Literature Readings · Prediction Markets · Paper A · Pre-Registration

Paper A Pre-Registration

Locked Industry Exposure Measure + Analysis Plan for OSF Submission

Draft pre-registration · May 19, 2026 · OSF-style format · Lock before any 2024 data access

📋 Purpose & OSF Submission

The single biggest reviewer concern for Paper A will be: "the industry exposure measure was constructed to maximize the cross-sectional fit on 2024 data." Researcher-degrees-of-freedom in measure construction is the classic credibility-eroding problem in cross-sectional asset pricing.

The solution: pre-register the industry exposure measure construction at OSF BEFORE accessing 2024 PolyMarket data. This pre-registration documents:

The primary composite exposure measure (5-channel, equal-weighted)
4 pre-committed alternative constructions
The 40 event timestamps to be analyzed (verified independently before lock)
The 2016 election placebo validation procedure
Specific decision rules for what counts as positive vs negative evidence

Recommended platform: OSF Registries (osf.io/registries/aspredicted/new). Doable in 1 sitting once this document is finalized.

1. Locked Hypothesis

H1 — Cross-asset response to PolyMarket shocks. Within 30-minute windows around major 2024 election news events, US asset prices respond systematically to PolyMarket Trump probability changes. Specifically, for asset class k:

H1.SPX: β_SPX > 0 (Trump favorable for equity aggregate)
H1.MXN: β_USDMXN > 0 (Mexican peso depreciates on Trump shocks)
H1.10Y: β_10Y-yield > 0 (yields rise on Trump shocks)
H1.VIX: β_VIX > 0 (vol rises on Trump shocks)
H1.BTC: β_BTC > 0 (crypto rises on Trump deregulation expectation)

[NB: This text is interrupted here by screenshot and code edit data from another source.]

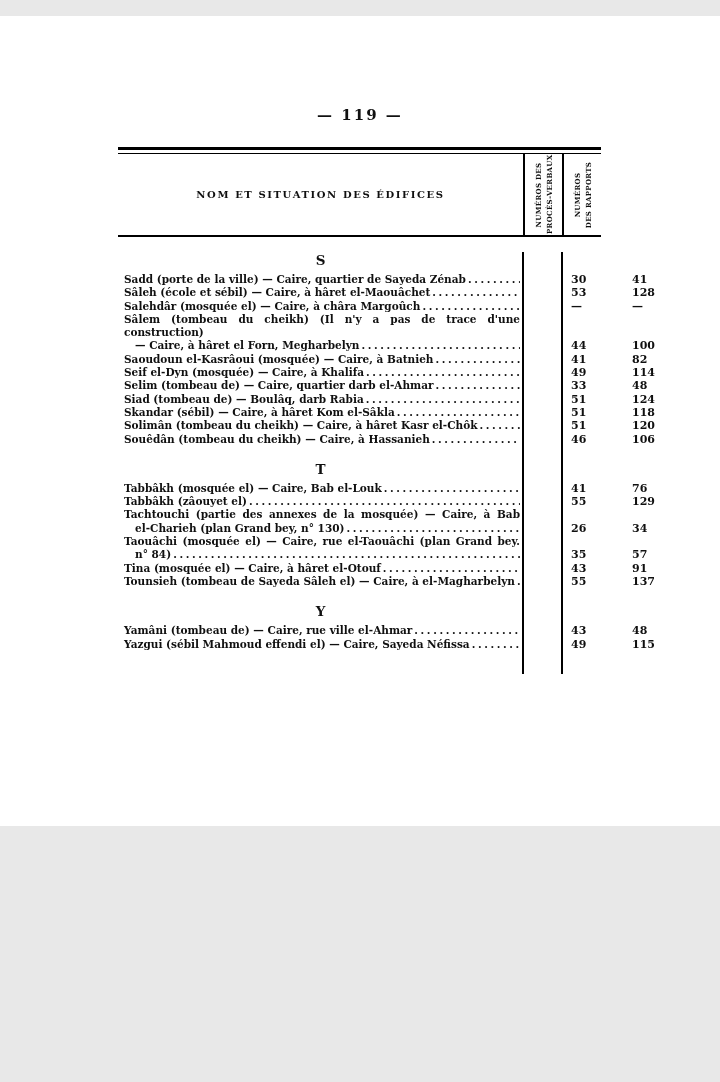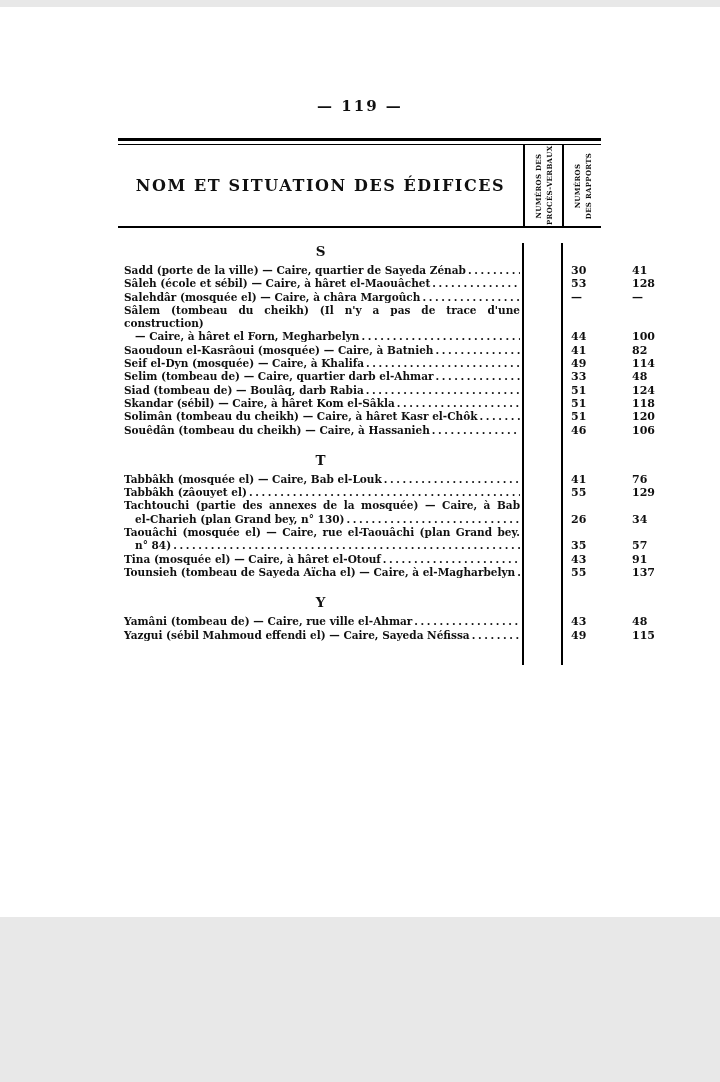--- a/index.html
+++ b/index.html
@@ -1,30 +1,30 @@
 <!DOCTYPE html>
 <html><head>
 <meta charset="utf-8">
 <style>
   html,body{margin:0;padding:0;background:#e8e8e8;}
   #page{
-    position:relative;width:720px;height:910px;background:#ffffff;
+    position:relative;width:720px;height:810px;background:#ffffff;
     font-family:"DejaVu Serif","Liberation Serif",serif;color:#101010;
-    overflow:hidden;margin:7px auto;
+    overflow:hidden;margin:16px auto;
   }
   .page-number{
     position:absolute;top:90px;left:0;width:720px;text-align:center;
     font-size:15px;font-weight:bold;letter-spacing:2px;
   }
   .table{position:absolute;left:118px;top:131px;width:483px;}
   .toprule{height:3px;border-top:3px solid #000;border-bottom:1px solid #000;}
   .thead{display:flex;height:81px;border-bottom:2px solid #000;}
   .h-name{
     width:405px;box-sizing:border-box;display:flex;align-items:center;justify-content:center;
-    font-size:16px;font-weight:bold;letter-spacing:1.6px;text-align:center;
+    font-size:10px;font-weight:bold;letter-spacing:1.6px;text-align:center;
   }
   .h-col{width:39px;box-sizing:border-box;position:relative;border-left:2px solid #000;}
   .rot{
     position:absolute;top:50%;left:50%;width:78px;
     transform:translate(-50%,-50%) rotate(-90deg);
     text-align:center;font-size:7px;font-weight:bold;line-height:1.5;
     letter-spacing:0.3px;white-space:nowrap;
   }
   .tbody{position:relative;min-height:432px;}
   .vline{position:absolute;top:0;width:2px;height:422px;background:#000;}
@@ -243,21 +243,21 @@
               <span class="txt">Tina (mosquée el) — Caire, à hâret el-Otouf</span>
               <span class="dots"></span>
             </div>
           </div>
           <div class="num pv">43</div>
           <div class="num rap">91</div>
         </div>
         <div class="row">
           <div class="name">
             <div class="lastline">
-              <span class="txt">Tounsieh (tombeau de Sayeda Aïcha el) — Caire, à el-Magharbelyn</span>
+              <span class="txt">Tounsieh (tombeau de Sayeda Sâleh el) — Caire, à el-Magharbelyn</span>
               <span class="dots"></span>
             </div>
           </div>
           <div class="num pv">55</div>
           <div class="num rap">137</div>
         </div>
         <div class="section-heading">Y</div>
         <div class="row">
           <div class="name">
             <div class="lastline">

H2 — Industry cross-section. Within S&P 500 firms, the firm-specific coefficient β̂_i is increasing in pre-determined TrumpExposure_i (defined in §3):

β̂_i = δ₀ + δ₁ · TrumpExposure_i + γ · Z_i + u_i

Primary test: δ₁ > 0 (p < 0.05) under standard heteroskedasticity-robust SEs clustered by industry.

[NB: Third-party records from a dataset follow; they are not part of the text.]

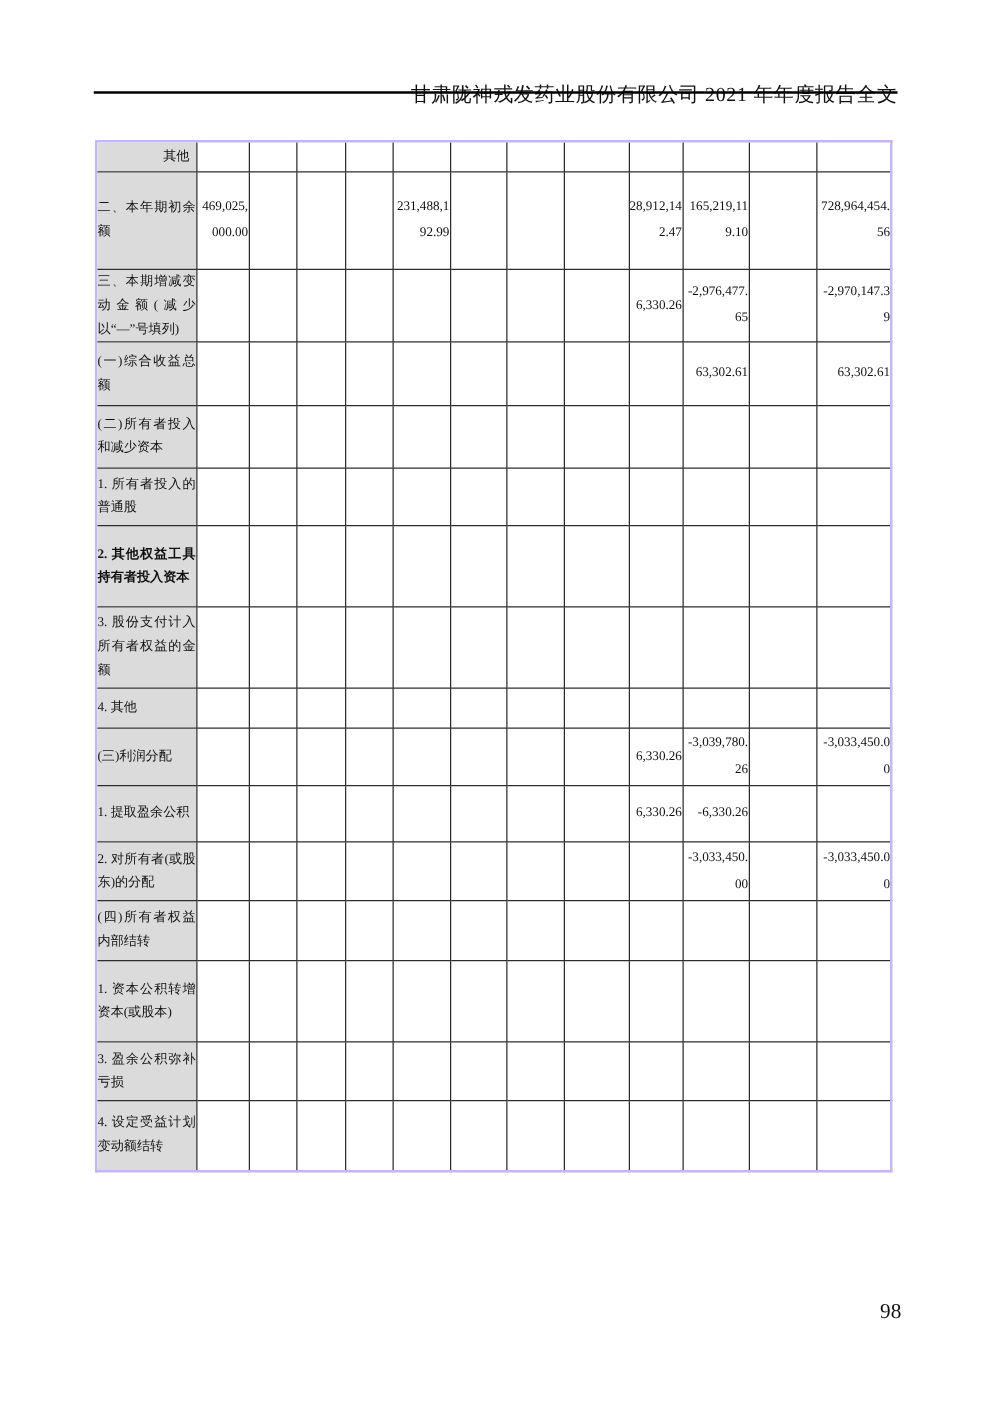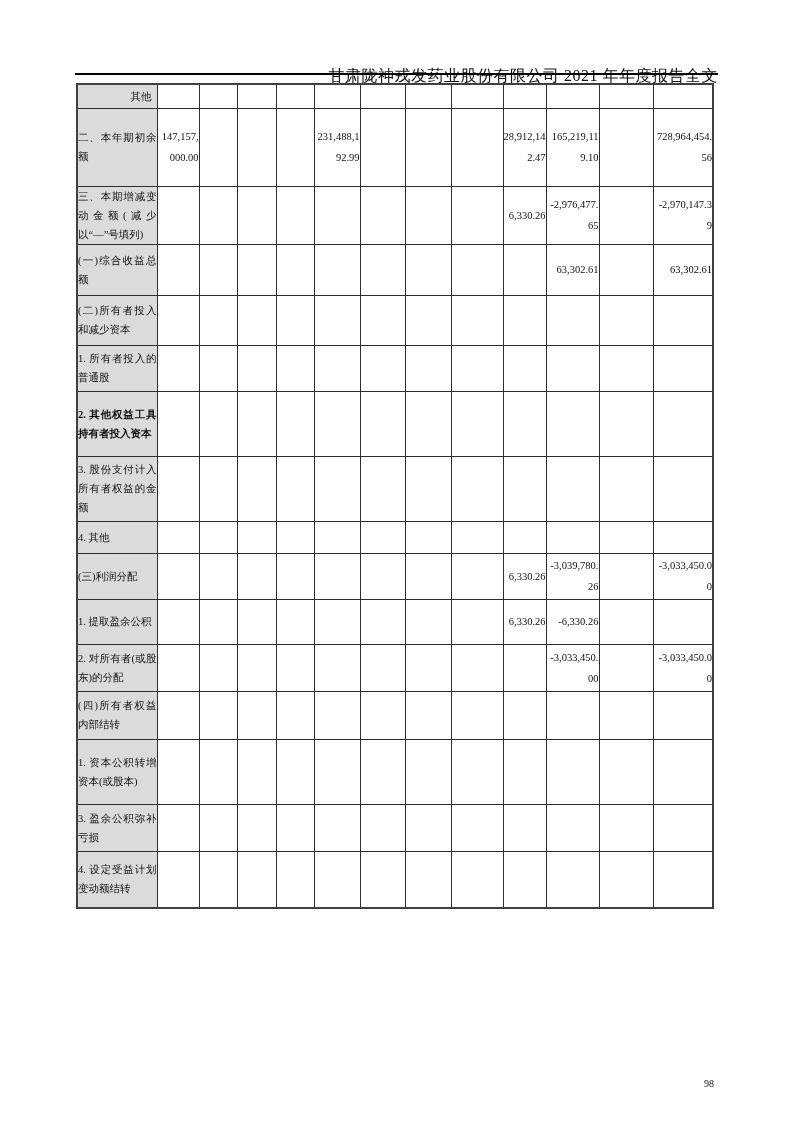--- a/index.html
+++ b/index.html
@@ -20,25 +20,25 @@
     white-space:nowrap;
   }
   .header-rule {
     position:absolute;
     top:73px; left:75px;
     width:643px; height:2px;
     background:#000;
   }
   table.equity {
     position:absolute;
-    top:83px; left:76px;
+    top:112px; left:76px;
     width:636px;
     border-collapse:collapse;
     table-layout:fixed;
-    border:2px solid #404040;
+    border:2px solid #c4b5fd;
   }
   table.equity td {
     border:1px solid #2e2e2e;
     vertical-align:middle;
     overflow:hidden;
     padding:0;
   }
   td.lbl {
     background:#dbdbdb;
     font-size:10.5px;
@@ -53,23 +53,22 @@
     line-height:21px;
     padding:0 2px;
     text-align:right;
     word-break:break-all;
     color:#111;
     background:#fff;
   }
   .page-num {
     position:absolute;
     top:1039px; left:704px;
-    font-size:10px;
+    font-size:17px;
     color:#111;
-    margin-top:39px;
   }
 </style>
 </head>
 <body>
 
 <div class="header-title">甘肃陇神戎发药业股份有限公司 2021 年年度报告全文</div>
 
 <div class="header-rule"></div>
 
 <table class="equity">
@@ -99,21 +98,21 @@
         <td class="val"></td>
         <td class="val"></td>
         <td class="val"></td>
         <td class="val"></td>
         <td class="val"></td>
         <td class="val"></td>
         <td class="val"></td>
       </tr>
       <tr style="height: 78px;">
         <td class="lbl">二、本年期初余额</td>
-        <td class="val">147,157,000.00</td>
+        <td class="val">469,025,000.00</td>
         <td class="val"></td>
         <td class="val"></td>
         <td class="val"></td>
         <td class="val">231,488,192.99</td>
         <td class="val"></td>
         <td class="val"></td>
         <td class="val"></td>
         <td class="val">28,912,142.47</td>
         <td class="val">165,219,119.10</td>
         <td class="val"></td>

2. Locked Sample Selection

Firms: S&P 500 constituents as of Jan 1, 2024. Excludes financials with high government exposure (defined as >30% revenue from US government) — these are pre-determined Trump-positive but mechanically. Total expected: N ≈ 470 firms.

Events: The 40 events listed in §5, with timestamps verified against ≥ 2 sources (Wikipedia + WSJ + Bloomberg).

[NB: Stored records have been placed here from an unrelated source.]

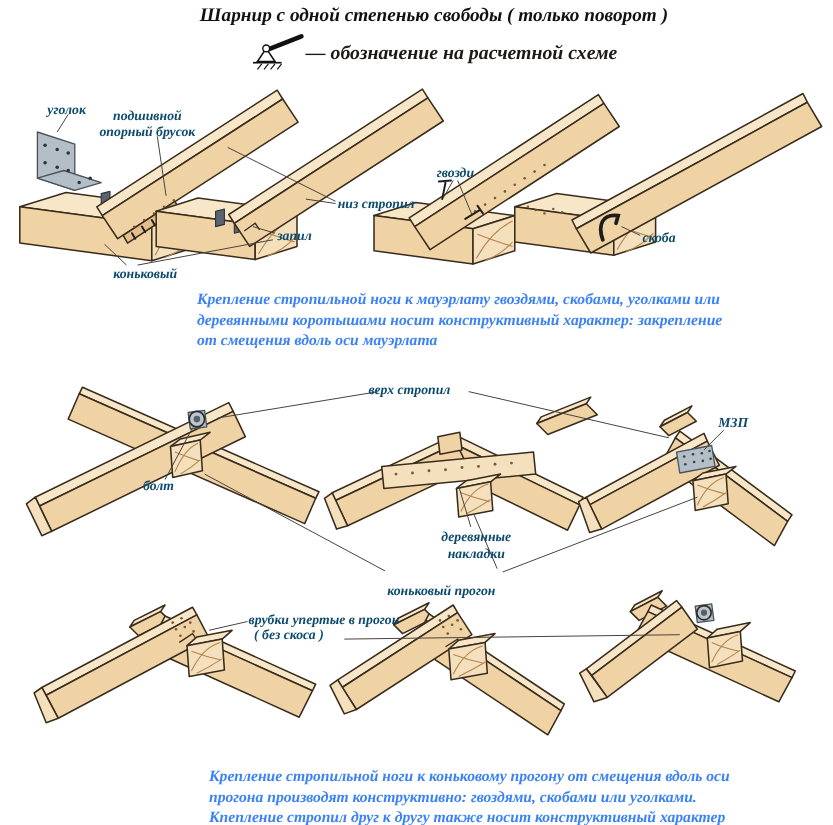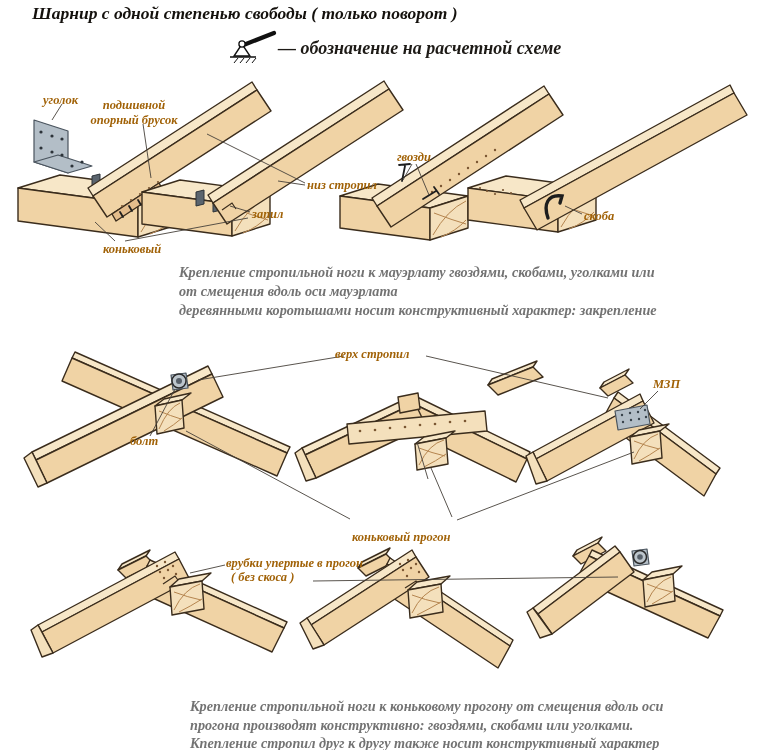--- a/index.html
+++ b/index.html
@@ -1,26 +1,26 @@
 <!DOCTYPE html>
 <html><head>
 <meta charset="utf-8">
 <style>
   html,body{margin:0;padding:0;background:#ffffff;}
   .page{position:relative;width:757px;height:750px;background:#ffffff;overflow:hidden;
         font-family:"Liberation Serif",serif;color:#1d1a16;}
-  .title{position:absolute;left:0;right:0;top:3px;
+  .title{position:absolute;left:0;right:0;top:3px;text-align:center;
          font-style:italic;font-weight:bold;font-size:17.5px;color:#14110d;z-index:2;padding-left:32px;}
   .legend-caption{position:absolute;left:278px;top:38px;font-style:italic;font-weight:bold;
          font-size:18px;white-space:nowrap;z-index:2;}
   .lbl{position:absolute;font-style:italic;font-weight:bold;font-size:12.5px;line-height:14.5px;
-       color:#a16207;white-space:nowrap;z-index:2;}
+       color:#0c4a6e;white-space:nowrap;z-index:2;}
   .lbl.ctr{text-align:center;white-space:normal;}
   .para{position:absolute;font-style:italic;font-weight:bold;font-size:14.2px;line-height:19px;
-        color:#737373;z-index:2;}
+        color:#3b82f6;z-index:2;}
   .para2{line-height:18.5px;}
   svg.art{position:absolute;left:0;top:0;z-index:1;}
   .o{stroke:#3a2c1c;stroke-width:1.4;stroke-linejoin:round;}
   .wt{fill:#f7e7c8;}   
   .wf{fill:#f0d3a5;}   
   .wd{fill:#e4bd8c;}   
   .we{fill:#f4e0bc;}   
   .mtl{fill:#b3bec7;stroke:#4a545e;stroke-width:1.2;stroke-linejoin:round;}
   .mtld{fill:#5a646e;stroke:#2c3339;stroke-width:1;stroke-linejoin:round;}
   .grain{fill:none;stroke:#b5854f;stroke-width:1;}
@@ -288,27 +288,31 @@
     <div>опорный брусок</div>
   </div>
   <div class="lbl" style="left:103px;top:242px;">коньковый</div>
   <div class="lbl" style="left:252px;top:207px;">запил</div>
   <div class="lbl" style="left:307px;top:178px;">низ стропил</div>
   <div class="lbl" style="left:397px;top:150px;">гвозди</div>
   <div class="lbl" style="left:584px;top:209px;">скоба</div>
 
   <div class="para" style="left:179px;top:263px;width:570px;">
     <div>Крепление стропильной ноги к мауэрлату гвоздями, скобами, уголками или</div>
+    <div>деревянными коротышами носит конструктивный характер: закрепление</div>
     <div>от смещения вдоль оси мауэрлата</div>
-    <div>деревянными коротышами носит конструктивный характер: закрепление</div>
   </div>
 
   <div class="lbl" style="left:335px;top:347px;">верх стропил</div>
   <div class="lbl" style="left:130px;top:434px;">болт</div>
   <div class="lbl" style="left:653px;top:377px;">МЗП</div>
+  <div class="lbl ctr" style="left:392px;top:481px;width:82px;">
+    <div>деревянные</div>
+    <div>накладки</div>
+  </div>
   <div class="lbl" style="left:352px;top:530px;text-align:right;">коньковый прогон</div>
 
   <div class="lbl" style="left:226px;top:556px;">врубки упертые в прогон</div>
   <div class="lbl" style="left:231px;top:570px;">( без скоса )</div>
 
   <div class="para para2" style="left:190px;top:697px;width:560px;">
     <div>Крепление стропильной ноги к коньковому прогону от смещения вдоль оси</div>
     <div>прогона производят конструктивно: гвоздями, скобами или уголками.</div>
     <div>Кпепление стропил друг к другу также носит конструктивный характер</div>
   </div>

Sample period: Jan 1, 2024 - Nov 30, 2024 (PolyMarket Trump prob > 5% throughout).

Event window: 30 minutes (primary). Robustness windows of 5, 15, 60 min, and 1 day pre-committed.

Asset cross-section: all S&P 500 + 11 SPDR sectors + 8 FX pairs + 4 Treasury tenors + IG/HY spreads + VIX + 6 commodities + 5 crypto = ~520 unit panel × 40 events ≈ ~21K observations.

3. Locked Industry Exposure Measure

The composite measure for each firm i, locked as follows:

primary measure TrumpExposure_i = 0.2 · TaxExposure_i + 0.2 · RegExposure_i − 0.2 · TradeExposure_i − 0.2 · ImmigrationExposure_i + 0.2 · GeopoliticalExposure_i

where each component is standardized to mean-0, SD-1 over the S&P 500 cross-section using 2017-2019 data only.

3.1 TaxExposure_i

Definition: Firm i's 2017-2019 average effective tax rate (ETR = total tax / pretax income from Compustat).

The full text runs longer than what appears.